Prompt: Whenever the word "byte" shows up in a line of the data, copy that line.

Excerpts from a dataset
%%
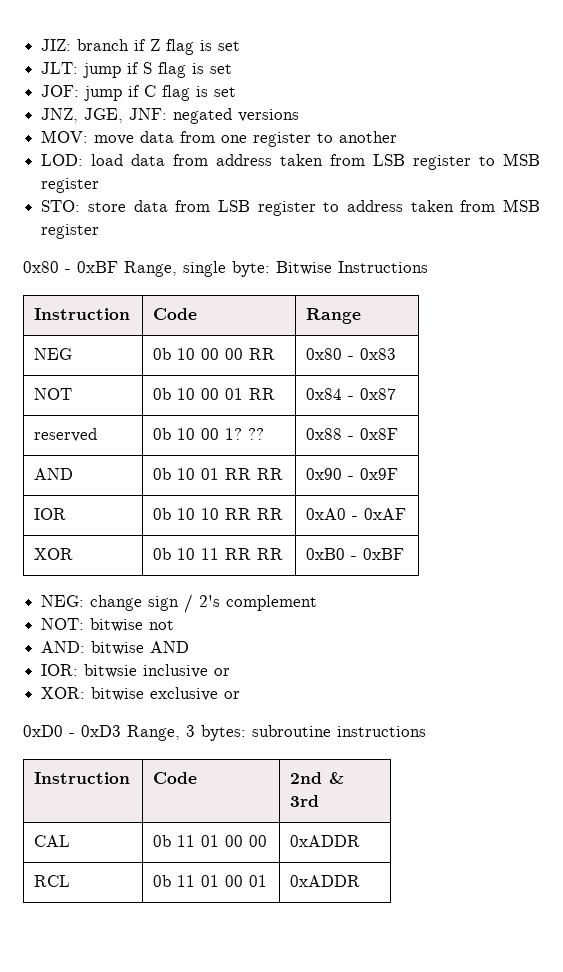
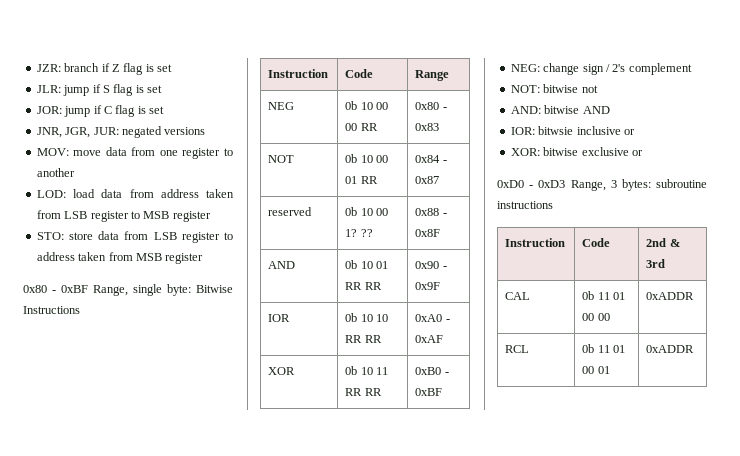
[41,39,72,51] JIZ: -> [36,64,61,72] JZR:
[41,62,79,74] JLT: -> [36,85,61,93] JLR:
[41,85,80,97] JOF: -> [36,106,62,114] JOR:
[41,108,168,123] JNZ, JGE, JNF: -> [36,127,119,138] JNR, JGR, JUR:

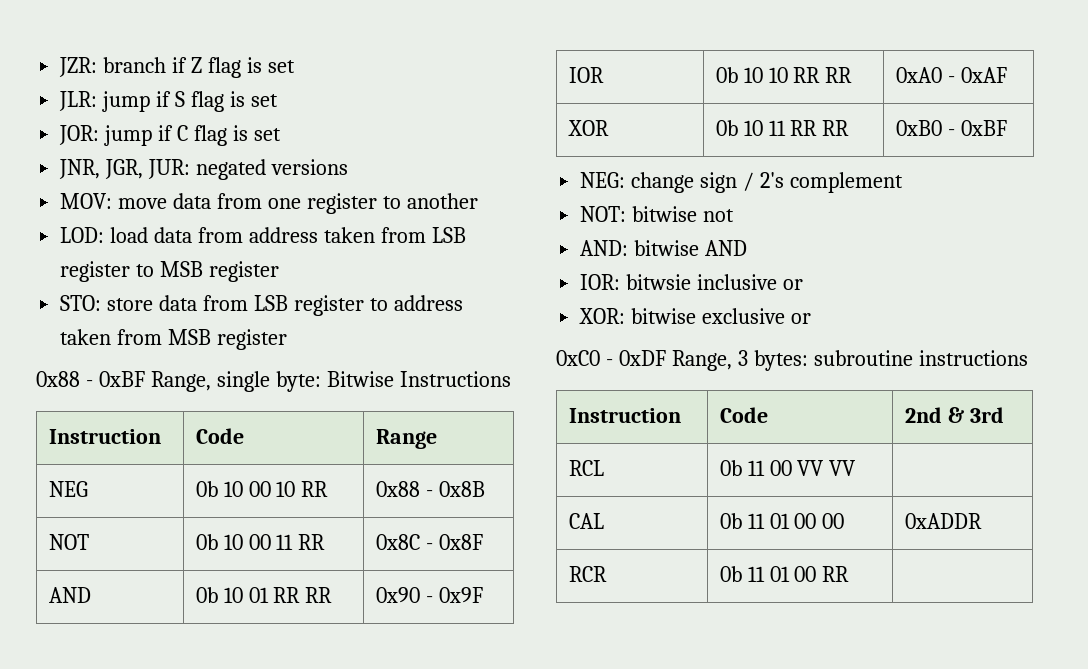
[23,285,47,293] 0x80 -> [36,371,80,387] 0x88
[345,123,378,131] [415,102,447,110] [415,123,440,131] 00 RR | 0x80 - 0x83 -> [276,481,329,497] [375,481,485,497] 10 RR | 0x88 - 0x8B
[345,176,378,184] [415,155,447,163] [415,176,440,184] [268,207,313,216] [345,207,389,216] [345,229,373,237] [415,208,440,216] 01 RR | 0x84 - 0x87 // reserved | 0b 10 00 1? ?? | 0x88 -> [276,534,326,550] [375,534,420,550] 11 RR | 0x8C
[497,180,566,188] 0xD0 - 0xD3 -> [556,350,666,366] 0xC0 - 0xDF
(666, 263) none -> [568,460,604,476] [719,460,857,476] // RCL | 0b 11 00 VV VV |
[505,345,530,353] [582,344,626,353] [582,366,610,374] [646,345,695,353] RCL | 0b 11 01 00 01 | 0xADDR -> [568,566,607,582] [719,566,850,582] RCR | 0b 11 01 00 RR |

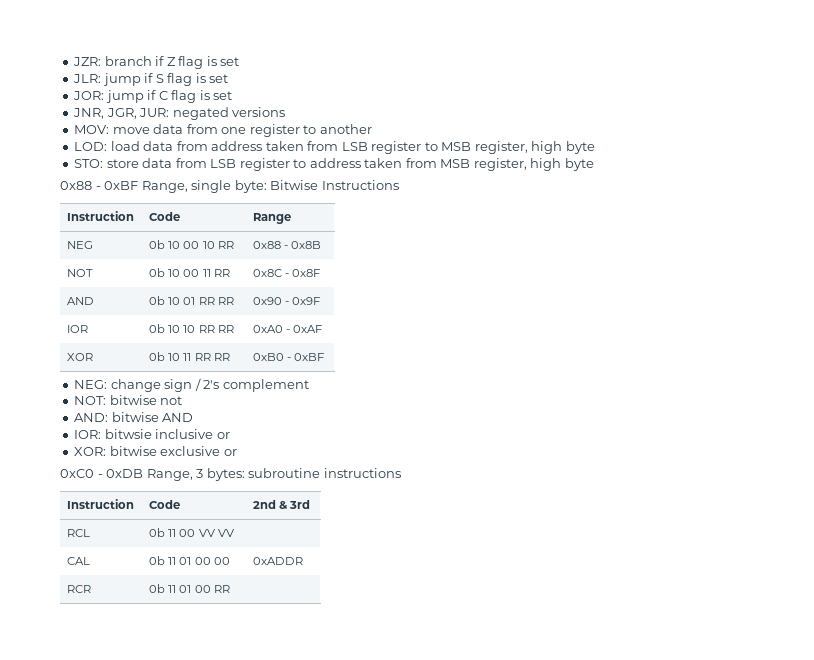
[209,261,280,282] register -> [474,141,595,154] register, high byte
[217,329,288,350] register -> [473,158,594,171] register, high byte
[618,350,666,366] 0xDF -> [106,469,144,478] 0xDB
%%
Problem solution:
[209,261,280,282] register -> [474,141,595,154] register, high byte
[217,329,288,350] register -> [473,158,594,171] register, high byte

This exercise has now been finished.